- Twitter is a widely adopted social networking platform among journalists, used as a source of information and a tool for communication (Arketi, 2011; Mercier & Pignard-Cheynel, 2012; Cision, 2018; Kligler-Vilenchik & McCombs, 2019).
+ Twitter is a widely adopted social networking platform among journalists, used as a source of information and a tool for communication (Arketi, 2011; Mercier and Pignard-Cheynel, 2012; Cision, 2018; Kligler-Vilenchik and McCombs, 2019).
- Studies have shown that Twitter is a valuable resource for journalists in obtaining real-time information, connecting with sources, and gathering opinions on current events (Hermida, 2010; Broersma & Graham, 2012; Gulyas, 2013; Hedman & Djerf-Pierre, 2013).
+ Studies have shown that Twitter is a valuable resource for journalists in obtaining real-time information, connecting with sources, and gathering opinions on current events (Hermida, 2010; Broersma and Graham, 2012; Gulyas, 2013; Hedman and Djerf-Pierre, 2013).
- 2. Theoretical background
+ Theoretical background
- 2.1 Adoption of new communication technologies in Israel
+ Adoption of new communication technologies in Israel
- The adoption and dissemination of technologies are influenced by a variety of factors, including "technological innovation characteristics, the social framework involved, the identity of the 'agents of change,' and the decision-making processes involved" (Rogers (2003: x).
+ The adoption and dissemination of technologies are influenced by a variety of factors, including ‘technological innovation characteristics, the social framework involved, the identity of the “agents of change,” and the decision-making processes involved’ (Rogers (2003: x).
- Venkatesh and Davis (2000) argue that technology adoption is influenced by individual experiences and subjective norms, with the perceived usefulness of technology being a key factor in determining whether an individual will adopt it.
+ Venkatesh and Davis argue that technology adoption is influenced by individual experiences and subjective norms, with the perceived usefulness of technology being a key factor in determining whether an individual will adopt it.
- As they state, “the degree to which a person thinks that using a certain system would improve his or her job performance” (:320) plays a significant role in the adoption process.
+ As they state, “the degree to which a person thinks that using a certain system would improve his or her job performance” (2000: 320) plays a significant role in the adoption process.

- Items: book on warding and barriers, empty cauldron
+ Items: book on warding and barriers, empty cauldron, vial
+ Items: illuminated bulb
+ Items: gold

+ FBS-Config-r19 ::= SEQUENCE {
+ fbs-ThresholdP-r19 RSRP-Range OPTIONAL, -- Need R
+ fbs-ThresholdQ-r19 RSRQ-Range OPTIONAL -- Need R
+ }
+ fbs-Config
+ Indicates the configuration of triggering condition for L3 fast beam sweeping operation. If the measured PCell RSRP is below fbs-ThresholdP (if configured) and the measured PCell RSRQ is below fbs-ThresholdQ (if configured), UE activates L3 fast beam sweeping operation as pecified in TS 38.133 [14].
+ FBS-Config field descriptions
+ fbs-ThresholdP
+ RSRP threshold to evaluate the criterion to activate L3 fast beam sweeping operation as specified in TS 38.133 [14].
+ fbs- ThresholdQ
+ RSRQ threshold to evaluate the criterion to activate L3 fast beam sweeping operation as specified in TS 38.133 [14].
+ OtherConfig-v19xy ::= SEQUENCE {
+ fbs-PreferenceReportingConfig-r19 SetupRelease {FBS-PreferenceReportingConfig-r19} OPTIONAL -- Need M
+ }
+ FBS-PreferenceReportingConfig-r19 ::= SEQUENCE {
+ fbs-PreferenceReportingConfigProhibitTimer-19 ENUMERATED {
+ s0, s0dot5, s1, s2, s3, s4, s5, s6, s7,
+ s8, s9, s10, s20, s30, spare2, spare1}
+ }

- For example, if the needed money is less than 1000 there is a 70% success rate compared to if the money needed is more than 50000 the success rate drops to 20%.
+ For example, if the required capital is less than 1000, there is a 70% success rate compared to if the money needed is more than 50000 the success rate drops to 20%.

Task details ▸ The lines in the entries above that carry the word "significant" must be copied.

Answer to this problem ▸
- As they state, “the degree to which a person thinks that using a certain system would improve his or her job performance” (:320) plays a significant role in the adoption process.
+ As they state, “the degree to which a person thinks that using a certain system would improve his or her job performance” (2000: 320) plays a significant role in the adoption process.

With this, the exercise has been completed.